At 3,286 m (10, 781 ft), Mount Baker is the third-highest mountain in Washington State. After Mount St. Helens, it is the second most active thermal site in the Cascade Range. It is also the second most glaciated summit, following Mount Rainier. A major eruption occurred approximately 6,700 years ago, which included a flank collapse that formed significant lahars in the Nooksack and Baker Rivers drainages, accompanied by widespread ash and tephra fall.

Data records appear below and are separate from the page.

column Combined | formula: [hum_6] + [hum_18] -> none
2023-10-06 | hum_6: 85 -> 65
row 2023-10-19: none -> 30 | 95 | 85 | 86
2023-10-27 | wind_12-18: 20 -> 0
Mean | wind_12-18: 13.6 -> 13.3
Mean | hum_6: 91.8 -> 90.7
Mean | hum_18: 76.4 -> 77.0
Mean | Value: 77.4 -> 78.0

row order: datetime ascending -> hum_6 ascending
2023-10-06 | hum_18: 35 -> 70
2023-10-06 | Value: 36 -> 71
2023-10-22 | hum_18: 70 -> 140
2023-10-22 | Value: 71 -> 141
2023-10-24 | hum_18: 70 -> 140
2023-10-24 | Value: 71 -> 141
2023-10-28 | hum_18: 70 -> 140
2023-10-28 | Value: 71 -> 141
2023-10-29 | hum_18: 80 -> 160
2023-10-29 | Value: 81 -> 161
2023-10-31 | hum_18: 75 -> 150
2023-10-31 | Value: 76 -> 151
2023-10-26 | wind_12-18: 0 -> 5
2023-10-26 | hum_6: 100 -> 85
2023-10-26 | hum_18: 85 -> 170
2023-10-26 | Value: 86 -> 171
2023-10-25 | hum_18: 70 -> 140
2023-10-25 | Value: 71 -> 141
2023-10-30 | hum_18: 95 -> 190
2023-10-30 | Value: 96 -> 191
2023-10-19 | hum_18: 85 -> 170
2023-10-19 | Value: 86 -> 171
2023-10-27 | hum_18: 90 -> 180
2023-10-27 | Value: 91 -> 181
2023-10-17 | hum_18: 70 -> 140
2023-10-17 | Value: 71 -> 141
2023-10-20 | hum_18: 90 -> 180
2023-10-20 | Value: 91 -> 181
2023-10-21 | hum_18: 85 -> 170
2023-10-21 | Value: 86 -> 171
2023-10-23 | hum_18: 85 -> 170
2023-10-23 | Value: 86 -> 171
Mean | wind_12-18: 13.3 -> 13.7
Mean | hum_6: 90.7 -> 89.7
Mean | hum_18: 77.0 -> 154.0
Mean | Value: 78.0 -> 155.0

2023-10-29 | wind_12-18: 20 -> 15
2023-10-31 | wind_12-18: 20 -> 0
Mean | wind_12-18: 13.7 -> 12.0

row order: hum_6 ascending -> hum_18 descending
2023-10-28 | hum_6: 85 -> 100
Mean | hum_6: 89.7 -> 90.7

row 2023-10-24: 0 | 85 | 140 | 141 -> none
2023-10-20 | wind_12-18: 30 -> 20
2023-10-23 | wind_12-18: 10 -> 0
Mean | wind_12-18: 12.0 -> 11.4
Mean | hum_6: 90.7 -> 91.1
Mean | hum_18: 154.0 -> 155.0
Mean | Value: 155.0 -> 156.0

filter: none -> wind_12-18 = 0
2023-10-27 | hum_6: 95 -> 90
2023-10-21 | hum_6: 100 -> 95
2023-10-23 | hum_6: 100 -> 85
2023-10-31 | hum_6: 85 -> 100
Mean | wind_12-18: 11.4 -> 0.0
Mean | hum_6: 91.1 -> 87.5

In March 1975, Sherman Crater, a crater located immediately south of the main summit, exhibited signs of renewed volcanic activity caused by magma intruding into the volcano. The increased activity included ash and steam releases; minor seismic activity; melting ice; and small, localized lahars. The mountain was closely monitored by the Cascades Volcano Observatory, as increased activity could threaten infrastructure and communities in the Nooksack and Skagit basins.
In the following months, activity did not increase significantly. Over the following two years, activity declined and heat escape stabilized at a rate higher than in early 1975. It appears that magma intrusion decreased and that penetrating magma cooled to form a deep-seated dike.
The Cascades Volcano Observatory continues to monitor Mount Baker, providing extensive baseline data for a rather typical Cascade volcanic event.